[DATA EXTRACT Boundary: Start]
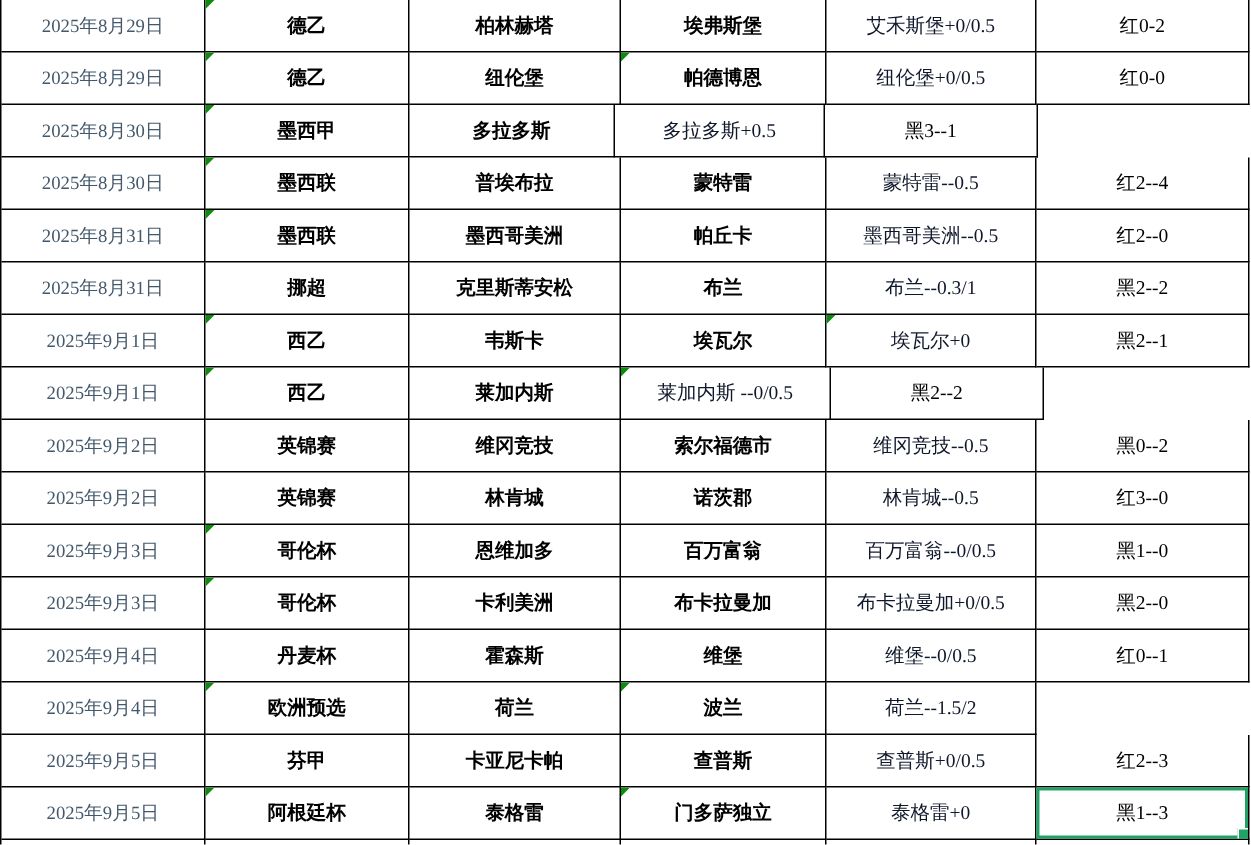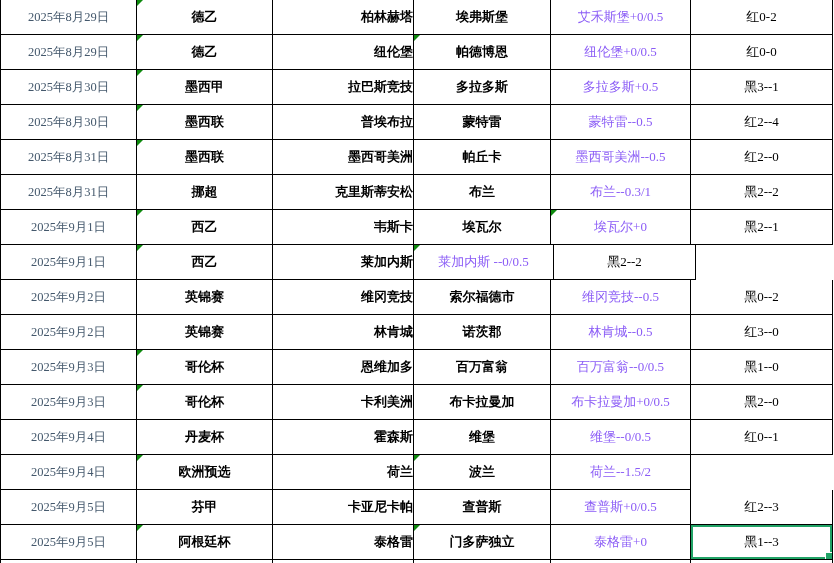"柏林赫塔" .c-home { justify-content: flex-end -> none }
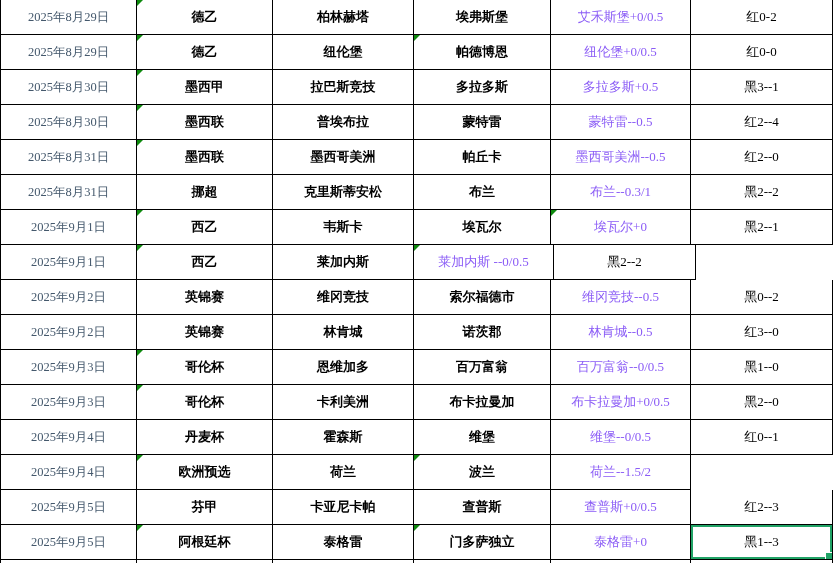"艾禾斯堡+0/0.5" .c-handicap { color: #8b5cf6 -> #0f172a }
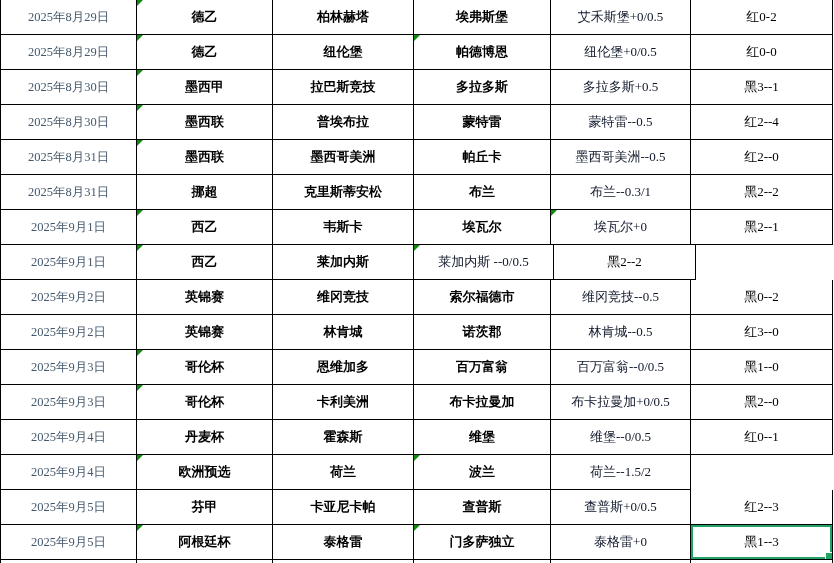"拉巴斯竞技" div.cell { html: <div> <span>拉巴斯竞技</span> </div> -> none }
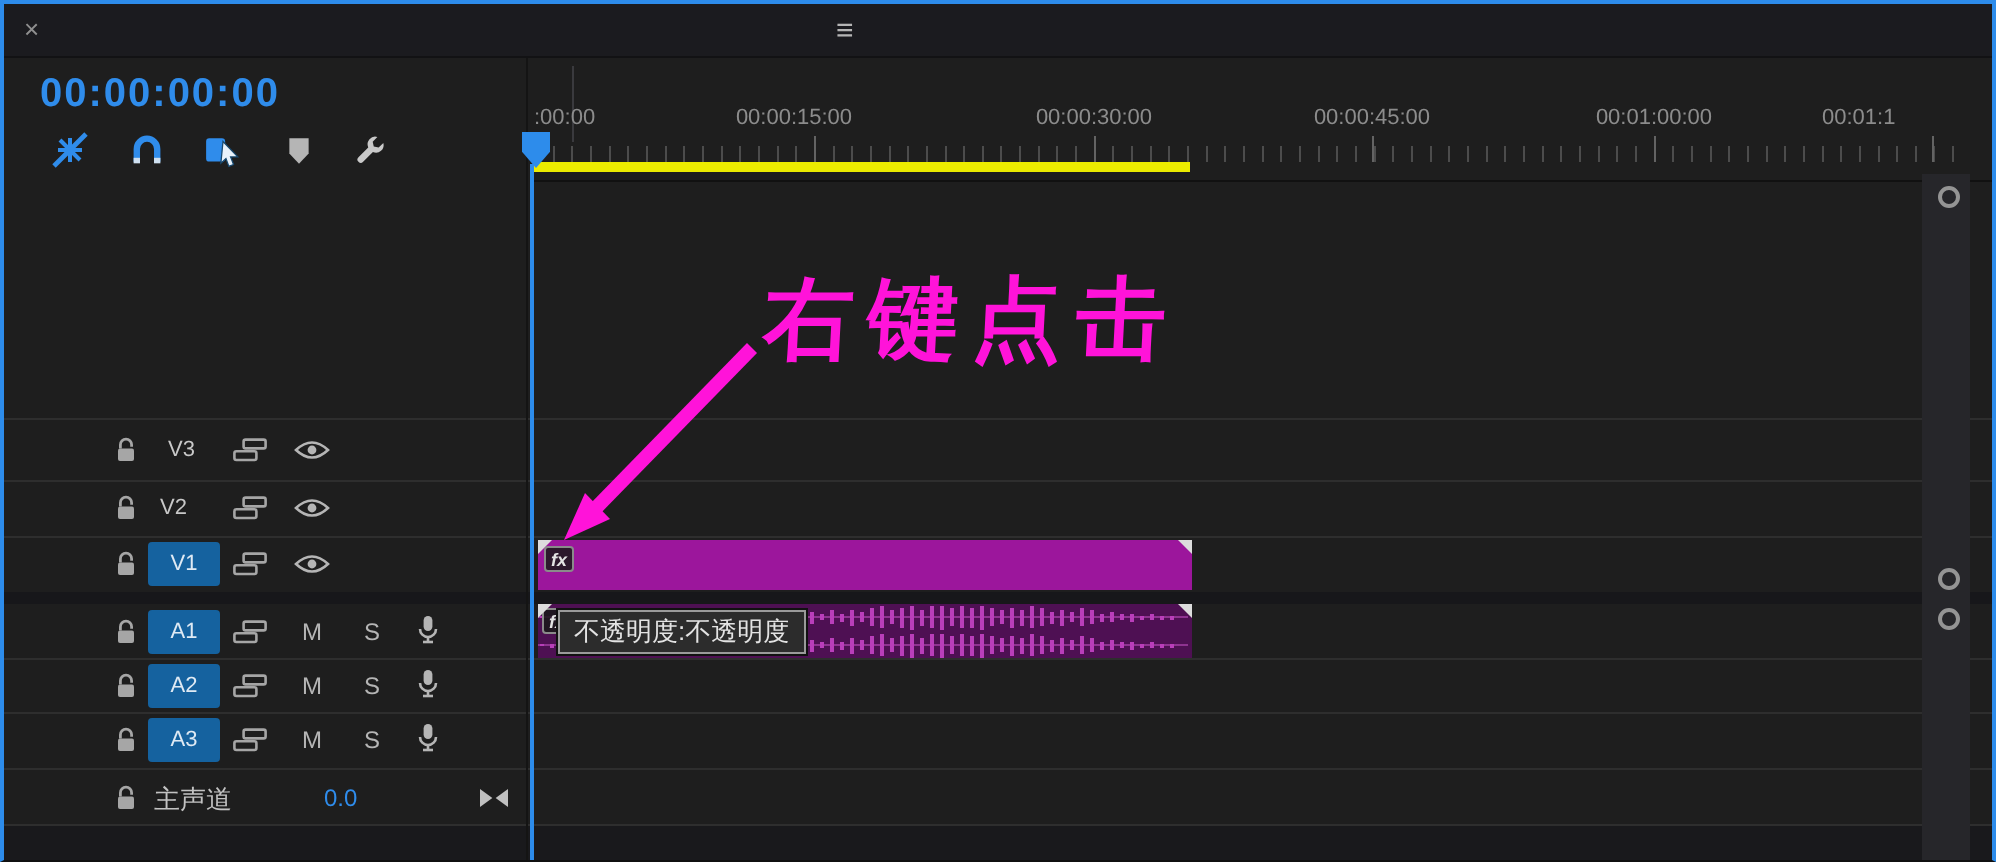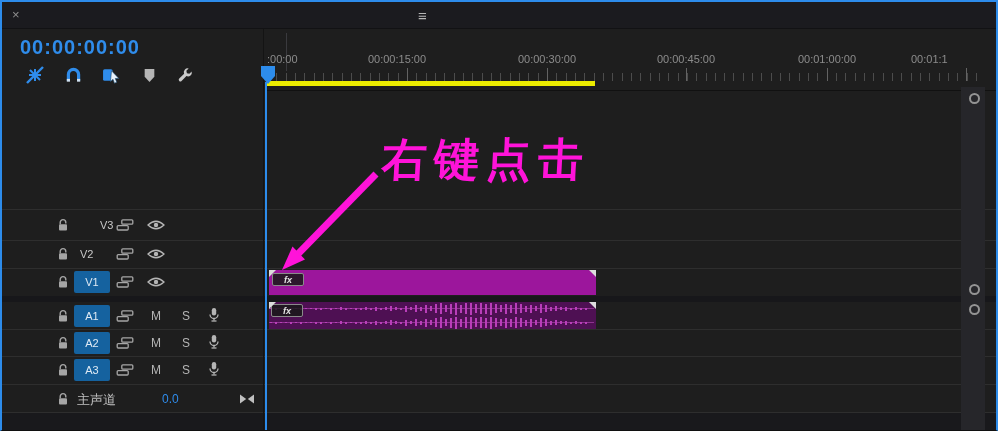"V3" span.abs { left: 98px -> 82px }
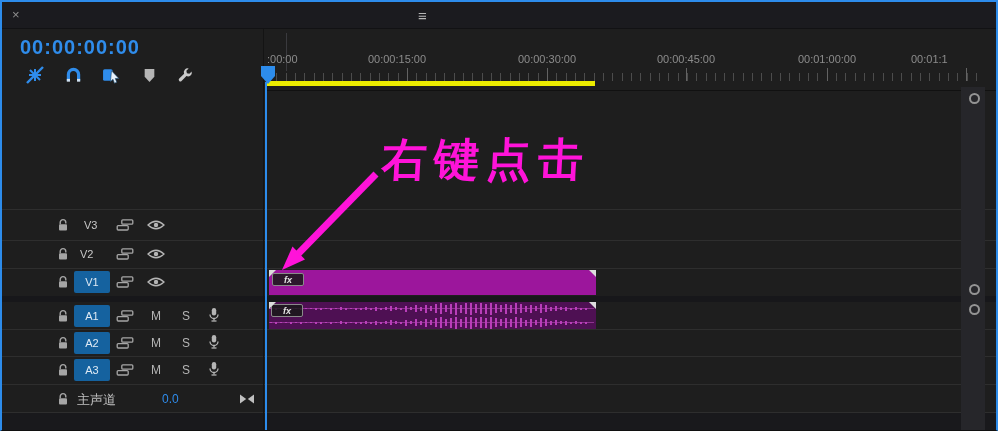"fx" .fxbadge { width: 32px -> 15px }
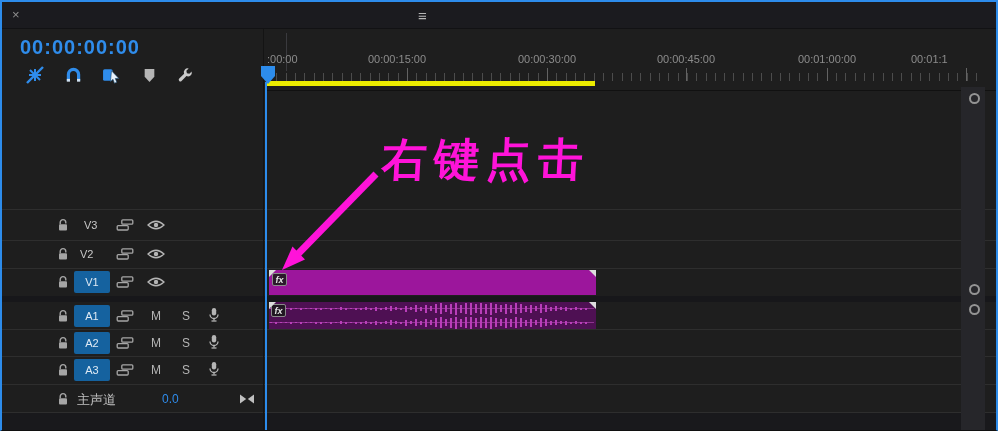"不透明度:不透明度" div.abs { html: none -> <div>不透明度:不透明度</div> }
[DATA EXTRACT Boundary: End]
### YOUR OBJECTIVE
For this exercise, transcribe the data exactly but without its pictures.

### SOLUTION
"柏林赫塔" .c-home { justify-content: flex-end -> none }
"艾禾斯堡+0/0.5" .c-handicap { color: #8b5cf6 -> #0f172a }
"拉巴斯竞技" div.cell { html: <div> <span>拉巴斯竞技</span> </div> -> none }
"V3" span.abs { left: 98px -> 82px }
"fx" .fxbadge { width: 32px -> 15px }
"不透明度:不透明度" div.abs { html: none -> <div>不透明度:不透明度</div> }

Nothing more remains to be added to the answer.